Last week, Halliburton, the oil-services and construction company formerly run by Vice President Dick Cheney, surprisingly warned that its earnings for the current quarter would be 15 percent lower than estimates. You’d think that Halliburton would be thriving. After all, oil prices are high, and the company has received giant—if controversial—contracts to oversee the reconstruction of Iraq. The no-bid prewar contract it received to work on Saddam’s oil fields has, according to the Wall Street Journal,gushed $1.3 billion of revenues thus far. The company also won a competitive bid for a $1.4 billion contract to support military personnel.

Here is a strange fact about the well-connected company: Dick Cheney hasn’t helped it. In January 2001, if you bought stock thinking that Cheney’s ascension would be a boon to Halliburton, you made a bad bet. Since January 2001, Halliburton has underperformed both the Oil Services Index and the S&P 500—although it has outperformed both indexes over the past year.

It turns out that as much as Halliburton has benefited from having Cheney in government, it suffers from having had him in the executive suite before then. As CEO, Cheney was less an operations manager than a deal-maker, a boldface name who opened doors, especially abroad, and sealed huge contracts. But several of the deals he struck proved to be ill-advised and questionable and, ultimately, damaging to the company and its shareholders.

Halliburton attributes its earnings shortfall to problems in joint ventures and high legal fees—both of which can be laid at Cheney’s feet. Cheney midwifed the Barracuda-Caratinga Project, which is gnawing a hole in the company’s balance sheet. Under the $2.5 billion deal, announced in January 2000 when Cheney was CEO, Halliburton was supposed to develop two offshore oil fields in Brazil by December 2003 and April 2004, respectively. But the project has turned into a fiasco, with huge cost overruns and bad schedule misses. As of June 30, 2003, the project was 75 percent complete—and more than a year behind schedule. By that date, Kellogg, Brown and Root, the responsible subsidiary, had already recorded a pretax loss of $345 million on the project, with the possibility of greater losses to come. The miserable experience has caused the current management team to cease making fixed-price bids on giant projects.

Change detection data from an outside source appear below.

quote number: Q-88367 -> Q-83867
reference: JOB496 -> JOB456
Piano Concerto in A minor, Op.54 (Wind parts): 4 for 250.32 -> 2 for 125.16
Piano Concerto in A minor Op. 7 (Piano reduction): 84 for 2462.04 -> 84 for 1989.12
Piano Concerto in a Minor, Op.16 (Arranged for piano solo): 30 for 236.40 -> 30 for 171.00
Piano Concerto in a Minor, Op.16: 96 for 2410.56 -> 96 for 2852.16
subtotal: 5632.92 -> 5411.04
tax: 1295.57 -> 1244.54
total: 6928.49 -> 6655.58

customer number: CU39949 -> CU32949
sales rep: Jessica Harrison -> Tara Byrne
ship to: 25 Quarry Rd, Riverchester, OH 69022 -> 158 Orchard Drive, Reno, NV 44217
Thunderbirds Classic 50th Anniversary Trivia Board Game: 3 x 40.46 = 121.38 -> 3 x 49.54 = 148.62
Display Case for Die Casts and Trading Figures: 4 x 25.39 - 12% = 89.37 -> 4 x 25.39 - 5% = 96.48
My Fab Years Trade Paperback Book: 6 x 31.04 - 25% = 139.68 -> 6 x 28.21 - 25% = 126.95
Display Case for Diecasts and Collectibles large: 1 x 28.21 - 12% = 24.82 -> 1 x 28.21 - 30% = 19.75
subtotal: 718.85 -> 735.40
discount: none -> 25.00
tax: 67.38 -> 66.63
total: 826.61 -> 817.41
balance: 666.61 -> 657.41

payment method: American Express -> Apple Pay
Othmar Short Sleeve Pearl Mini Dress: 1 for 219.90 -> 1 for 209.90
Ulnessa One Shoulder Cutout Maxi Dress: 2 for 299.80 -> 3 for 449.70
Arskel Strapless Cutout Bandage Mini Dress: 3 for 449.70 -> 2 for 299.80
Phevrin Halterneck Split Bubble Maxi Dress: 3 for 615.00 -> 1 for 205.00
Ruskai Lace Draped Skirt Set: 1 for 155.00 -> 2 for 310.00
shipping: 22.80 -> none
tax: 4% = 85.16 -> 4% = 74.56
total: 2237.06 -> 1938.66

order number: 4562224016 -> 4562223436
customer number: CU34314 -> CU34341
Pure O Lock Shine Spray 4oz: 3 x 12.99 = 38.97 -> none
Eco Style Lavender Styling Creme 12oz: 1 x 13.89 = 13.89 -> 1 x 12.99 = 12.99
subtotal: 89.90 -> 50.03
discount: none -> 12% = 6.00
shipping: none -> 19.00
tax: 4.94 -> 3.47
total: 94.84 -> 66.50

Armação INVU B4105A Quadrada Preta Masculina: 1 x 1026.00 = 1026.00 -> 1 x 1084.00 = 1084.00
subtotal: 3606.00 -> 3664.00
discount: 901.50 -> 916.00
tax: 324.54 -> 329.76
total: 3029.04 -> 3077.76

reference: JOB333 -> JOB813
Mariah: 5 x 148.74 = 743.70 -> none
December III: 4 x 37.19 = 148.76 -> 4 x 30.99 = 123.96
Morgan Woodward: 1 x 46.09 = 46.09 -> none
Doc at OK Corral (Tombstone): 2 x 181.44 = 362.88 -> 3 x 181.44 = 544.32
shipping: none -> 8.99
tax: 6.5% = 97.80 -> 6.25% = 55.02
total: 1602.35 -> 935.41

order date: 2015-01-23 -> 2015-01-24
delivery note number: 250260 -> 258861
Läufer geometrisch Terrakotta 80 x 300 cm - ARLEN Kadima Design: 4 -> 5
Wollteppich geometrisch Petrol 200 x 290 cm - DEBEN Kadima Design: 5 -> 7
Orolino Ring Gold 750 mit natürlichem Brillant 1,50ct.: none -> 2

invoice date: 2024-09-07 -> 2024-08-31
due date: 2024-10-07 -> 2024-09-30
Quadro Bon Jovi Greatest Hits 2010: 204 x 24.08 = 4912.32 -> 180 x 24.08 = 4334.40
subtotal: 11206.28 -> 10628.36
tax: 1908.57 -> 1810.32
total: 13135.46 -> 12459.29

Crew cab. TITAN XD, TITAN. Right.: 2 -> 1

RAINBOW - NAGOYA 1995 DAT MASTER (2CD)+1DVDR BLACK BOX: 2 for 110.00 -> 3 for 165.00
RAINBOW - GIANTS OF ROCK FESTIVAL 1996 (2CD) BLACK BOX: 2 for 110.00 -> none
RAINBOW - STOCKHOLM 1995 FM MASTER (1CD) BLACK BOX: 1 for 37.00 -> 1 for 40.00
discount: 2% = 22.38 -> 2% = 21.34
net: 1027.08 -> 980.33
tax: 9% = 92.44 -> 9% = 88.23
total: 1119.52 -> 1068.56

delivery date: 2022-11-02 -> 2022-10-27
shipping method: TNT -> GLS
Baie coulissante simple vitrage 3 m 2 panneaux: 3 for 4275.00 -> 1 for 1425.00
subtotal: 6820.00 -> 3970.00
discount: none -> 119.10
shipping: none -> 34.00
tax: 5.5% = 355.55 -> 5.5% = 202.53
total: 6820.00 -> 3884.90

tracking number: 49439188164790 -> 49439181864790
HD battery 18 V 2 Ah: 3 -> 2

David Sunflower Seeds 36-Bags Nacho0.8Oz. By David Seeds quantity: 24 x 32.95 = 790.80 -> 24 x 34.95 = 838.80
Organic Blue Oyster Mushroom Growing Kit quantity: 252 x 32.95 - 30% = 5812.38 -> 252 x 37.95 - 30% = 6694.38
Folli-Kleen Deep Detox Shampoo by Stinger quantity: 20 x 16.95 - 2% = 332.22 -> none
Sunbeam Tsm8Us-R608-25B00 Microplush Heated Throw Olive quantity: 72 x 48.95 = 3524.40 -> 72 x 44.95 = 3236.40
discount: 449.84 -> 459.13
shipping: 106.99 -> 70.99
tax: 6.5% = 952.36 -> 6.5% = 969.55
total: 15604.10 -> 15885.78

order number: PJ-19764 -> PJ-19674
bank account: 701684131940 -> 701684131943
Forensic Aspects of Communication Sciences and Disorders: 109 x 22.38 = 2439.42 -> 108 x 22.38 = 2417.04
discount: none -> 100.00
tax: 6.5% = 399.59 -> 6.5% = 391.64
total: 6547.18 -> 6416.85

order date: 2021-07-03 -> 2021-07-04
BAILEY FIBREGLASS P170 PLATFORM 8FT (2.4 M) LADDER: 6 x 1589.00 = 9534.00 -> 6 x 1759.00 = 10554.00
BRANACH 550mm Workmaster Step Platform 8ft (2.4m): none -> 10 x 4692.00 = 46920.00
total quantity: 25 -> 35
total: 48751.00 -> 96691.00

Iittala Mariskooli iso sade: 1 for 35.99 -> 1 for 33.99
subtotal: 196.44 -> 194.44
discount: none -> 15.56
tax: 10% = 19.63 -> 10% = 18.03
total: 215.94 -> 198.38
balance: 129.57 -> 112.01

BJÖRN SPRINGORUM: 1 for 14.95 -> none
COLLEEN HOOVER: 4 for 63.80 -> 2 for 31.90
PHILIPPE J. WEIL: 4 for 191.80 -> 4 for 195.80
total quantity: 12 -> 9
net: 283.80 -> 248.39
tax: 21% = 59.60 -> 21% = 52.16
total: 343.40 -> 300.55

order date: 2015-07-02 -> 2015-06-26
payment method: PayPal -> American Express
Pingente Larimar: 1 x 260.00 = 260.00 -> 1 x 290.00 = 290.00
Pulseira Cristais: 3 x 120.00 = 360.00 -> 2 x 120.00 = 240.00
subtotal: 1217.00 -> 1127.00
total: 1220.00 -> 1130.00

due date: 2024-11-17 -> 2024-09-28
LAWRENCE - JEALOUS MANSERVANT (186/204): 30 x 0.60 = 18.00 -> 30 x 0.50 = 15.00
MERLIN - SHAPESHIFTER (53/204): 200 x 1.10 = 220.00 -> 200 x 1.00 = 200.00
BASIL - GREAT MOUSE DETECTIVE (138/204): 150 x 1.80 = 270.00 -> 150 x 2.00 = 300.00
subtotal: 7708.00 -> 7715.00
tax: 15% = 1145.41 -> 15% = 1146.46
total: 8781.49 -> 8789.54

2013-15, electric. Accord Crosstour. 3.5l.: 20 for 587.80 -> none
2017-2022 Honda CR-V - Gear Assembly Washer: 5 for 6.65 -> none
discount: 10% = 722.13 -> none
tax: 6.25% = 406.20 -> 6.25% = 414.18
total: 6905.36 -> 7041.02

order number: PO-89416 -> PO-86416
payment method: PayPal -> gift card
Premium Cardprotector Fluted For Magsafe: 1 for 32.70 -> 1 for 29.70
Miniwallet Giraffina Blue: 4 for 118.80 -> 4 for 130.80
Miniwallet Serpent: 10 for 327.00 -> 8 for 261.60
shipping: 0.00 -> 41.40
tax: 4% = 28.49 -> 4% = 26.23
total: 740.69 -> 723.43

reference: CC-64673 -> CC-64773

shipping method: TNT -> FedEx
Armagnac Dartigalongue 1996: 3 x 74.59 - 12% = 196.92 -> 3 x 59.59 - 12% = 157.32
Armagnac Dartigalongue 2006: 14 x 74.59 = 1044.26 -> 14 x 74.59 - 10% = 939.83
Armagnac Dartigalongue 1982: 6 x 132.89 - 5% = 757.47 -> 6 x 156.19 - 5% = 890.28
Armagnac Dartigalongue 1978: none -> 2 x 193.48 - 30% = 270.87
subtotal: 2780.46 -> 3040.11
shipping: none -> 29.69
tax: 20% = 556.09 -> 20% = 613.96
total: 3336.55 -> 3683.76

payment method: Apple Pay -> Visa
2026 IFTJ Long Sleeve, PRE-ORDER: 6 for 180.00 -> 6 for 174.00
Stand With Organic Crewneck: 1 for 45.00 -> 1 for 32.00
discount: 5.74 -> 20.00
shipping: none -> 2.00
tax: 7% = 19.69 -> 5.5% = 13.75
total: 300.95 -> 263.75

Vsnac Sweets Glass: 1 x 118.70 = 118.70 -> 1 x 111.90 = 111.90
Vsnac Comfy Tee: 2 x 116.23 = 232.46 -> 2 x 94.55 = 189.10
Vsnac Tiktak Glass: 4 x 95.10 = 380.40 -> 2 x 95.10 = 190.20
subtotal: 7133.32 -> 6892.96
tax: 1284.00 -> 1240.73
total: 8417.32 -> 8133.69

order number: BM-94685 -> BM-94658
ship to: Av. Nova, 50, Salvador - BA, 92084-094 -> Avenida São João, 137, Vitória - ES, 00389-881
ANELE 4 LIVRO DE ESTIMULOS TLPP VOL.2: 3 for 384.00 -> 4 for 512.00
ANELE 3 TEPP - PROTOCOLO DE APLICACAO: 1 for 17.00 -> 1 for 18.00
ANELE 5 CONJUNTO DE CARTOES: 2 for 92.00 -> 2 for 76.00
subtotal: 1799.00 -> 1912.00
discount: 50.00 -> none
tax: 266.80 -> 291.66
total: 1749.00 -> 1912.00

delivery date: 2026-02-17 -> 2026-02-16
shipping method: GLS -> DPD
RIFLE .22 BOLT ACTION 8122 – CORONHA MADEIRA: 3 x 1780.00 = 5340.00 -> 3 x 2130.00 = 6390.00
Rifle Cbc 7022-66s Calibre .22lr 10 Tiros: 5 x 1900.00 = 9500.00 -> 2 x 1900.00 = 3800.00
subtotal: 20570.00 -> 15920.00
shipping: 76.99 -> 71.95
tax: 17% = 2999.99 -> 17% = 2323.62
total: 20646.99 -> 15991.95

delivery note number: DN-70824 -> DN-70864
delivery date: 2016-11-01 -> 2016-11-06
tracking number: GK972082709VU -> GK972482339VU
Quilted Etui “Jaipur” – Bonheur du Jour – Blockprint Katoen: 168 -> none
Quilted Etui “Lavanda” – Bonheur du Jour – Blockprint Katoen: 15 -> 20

Halliburton is piling up legal fees from Cheney-era mistakes. One of Cheney’s largest deals was the $7.7 billion acquisition of Dresser Industries in 1998. At the time, only companies that had been directly involved in asbestos production and use were being held liable. But as the volume of asbestos-related claims rose, lawyers began to pursue companies that were tangentially connected to asbestos—yet still legally liable. Dresser had once owned a unit, Harbison-Walker, that used asbestos. When Harbison-Walker declared bankruptcy in 2002, Halliburton began to face massive claims. Last year, the company said it would put $4 billion in cash and stock into a trust to help settle such claims. As part of an effort to settle the claims once and for all, Halliburton is trying to engineer a bankruptcy filing for a major subsidiary.

Halliburton is also fending off class-action lawsuits and a Securities and Exchange investigation related to its accounting practices. In May 2002, questions were raised about how Halliburton accounted for unapproved claims and change orders on long-term construction projects. A year later, Halliburton settled about 20 shareholder class-action lawsuits for approximately $6 million. But there could be more costs associated with the Cheney-era accounting issues. Judicial Watch, the conservative gadfly organization whose suit against Halliburton was dismissed in September, is considering an appeal. And the SEC investigation is continuing.

On the positive side of the balance sheet, crony capitalism has certainly helped Halliburton in Iraq. Without Cheney, after all, the Iraq war and the massive Halliburton contracts that followed would have been far less likely. But it’s easy to overstate the importance of such work to Halliburton. In its second-quarter conference call, the company reported that Iraq-related activity accounted for only about 9 percent of revenue. And this type of business is unsustainable—unless the United States invades a country that needs new infrastructure every year. (Is that the plan, Mr. Vice President?)

American citizens must hope they avoid the fate of Halliburton shareholders: at first glad to have the experienced Cheney at the top, then excited about his ambitious plans, and, finally, dismayed to be left holding the bag when Cheney moves on to another job.